━━━ Supplied material

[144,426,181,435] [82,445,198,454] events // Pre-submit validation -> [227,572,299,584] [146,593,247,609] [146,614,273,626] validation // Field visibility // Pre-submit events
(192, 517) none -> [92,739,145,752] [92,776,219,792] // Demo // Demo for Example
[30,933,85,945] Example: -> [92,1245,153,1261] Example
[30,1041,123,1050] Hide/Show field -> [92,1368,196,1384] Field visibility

━━━━━━
━━━ Supplied material

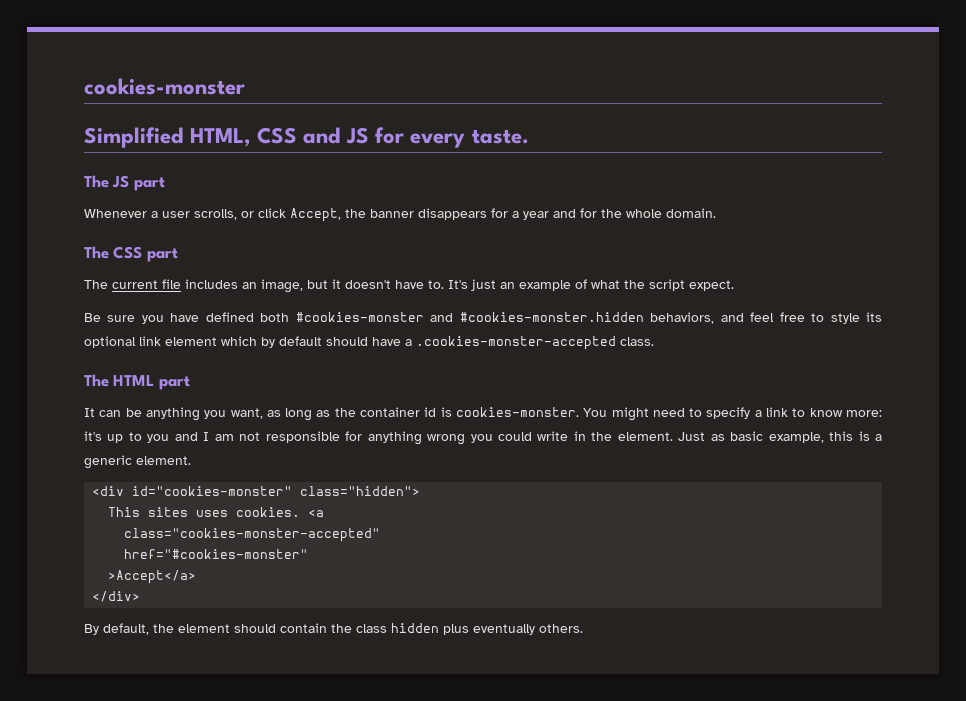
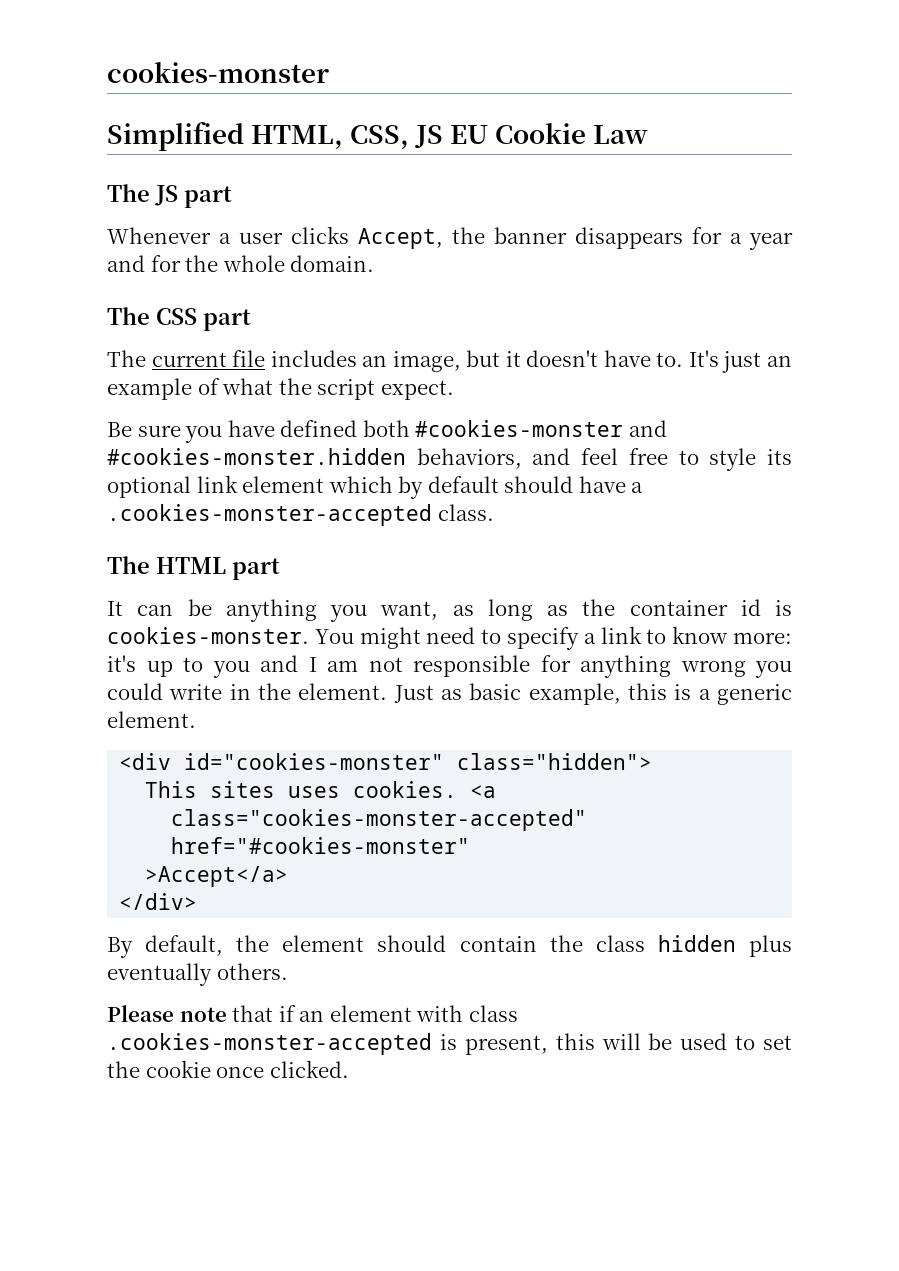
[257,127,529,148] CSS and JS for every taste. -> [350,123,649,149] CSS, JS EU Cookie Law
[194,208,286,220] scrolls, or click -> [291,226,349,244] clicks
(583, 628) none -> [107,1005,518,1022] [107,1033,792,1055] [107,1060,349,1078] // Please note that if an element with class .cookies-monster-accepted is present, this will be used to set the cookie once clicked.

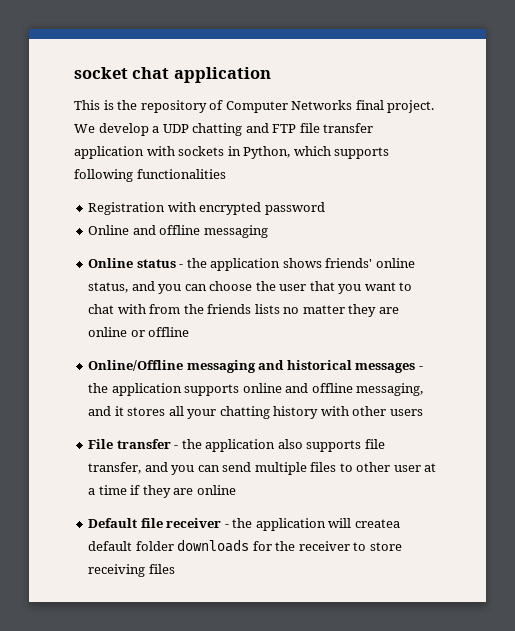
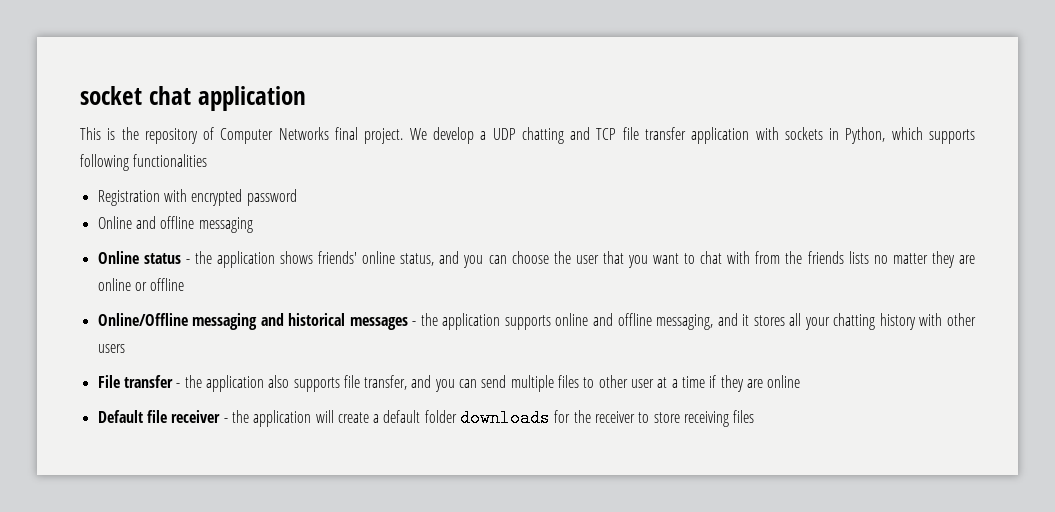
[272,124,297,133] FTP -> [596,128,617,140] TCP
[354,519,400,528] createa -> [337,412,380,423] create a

━━━━━━
━━━ Supplied material

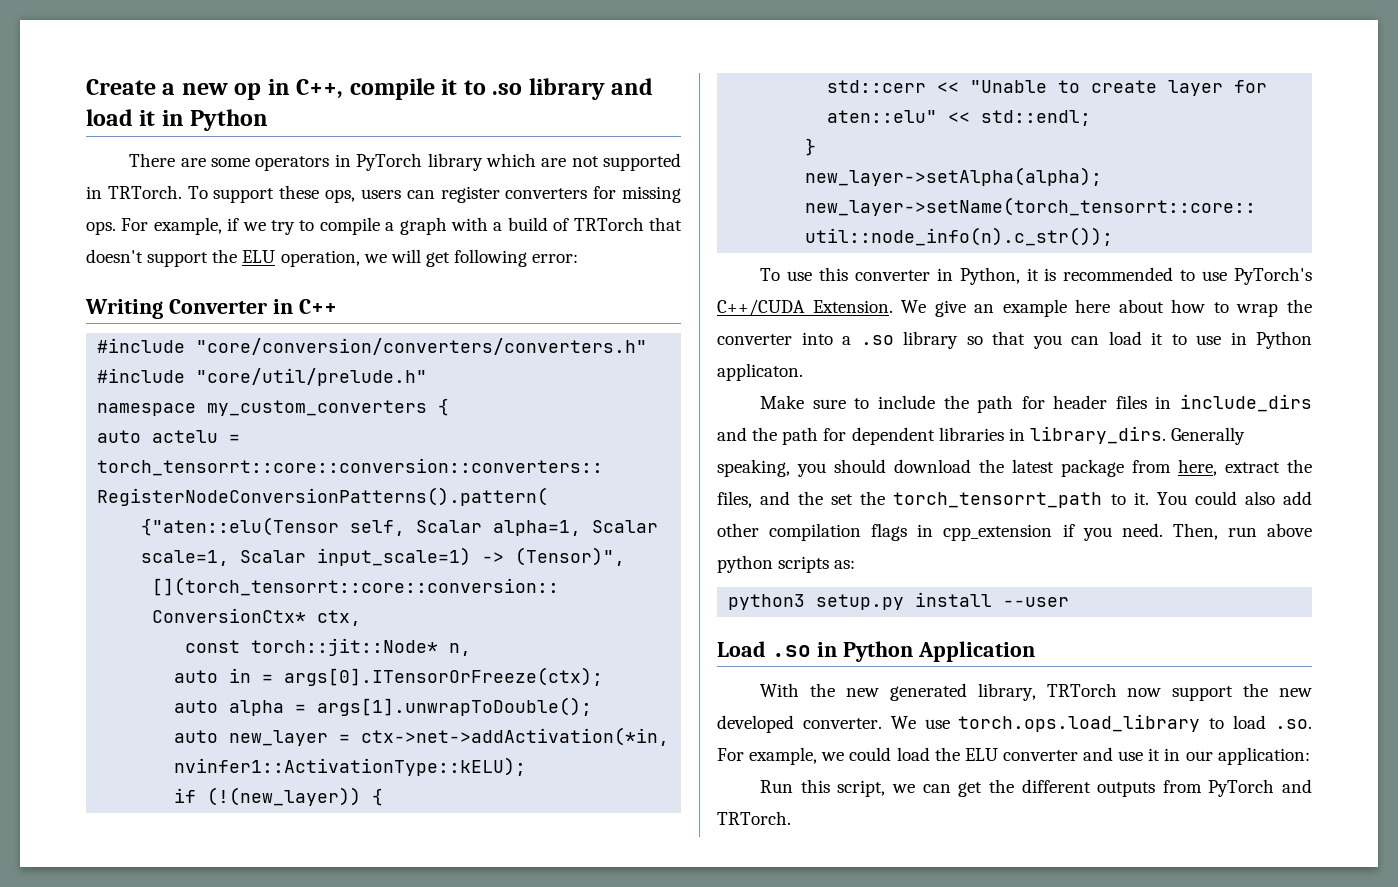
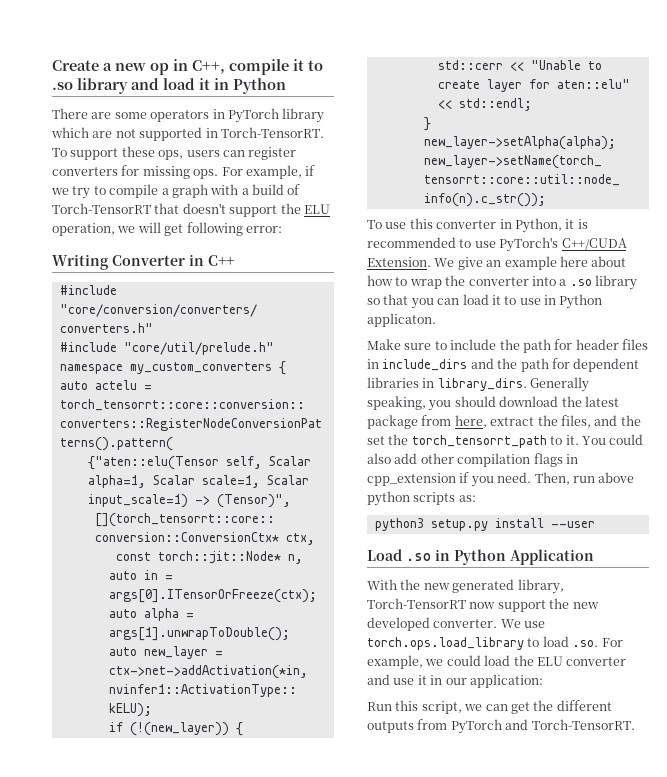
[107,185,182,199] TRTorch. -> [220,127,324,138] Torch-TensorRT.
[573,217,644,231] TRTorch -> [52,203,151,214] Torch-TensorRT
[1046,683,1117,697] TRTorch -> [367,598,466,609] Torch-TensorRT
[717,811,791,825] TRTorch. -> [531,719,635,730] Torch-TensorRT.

━━━━━━

#### Exercise goal
From the listing above, copy every line that holds the string "visibility".

#### Solution to the problem
[144,426,181,435] [82,445,198,454] events // Pre-submit validation -> [227,572,299,584] [146,593,247,609] [146,614,273,626] validation // Field visibility // Pre-submit events
[30,1041,123,1050] Hide/Show field -> [92,1368,196,1384] Field visibility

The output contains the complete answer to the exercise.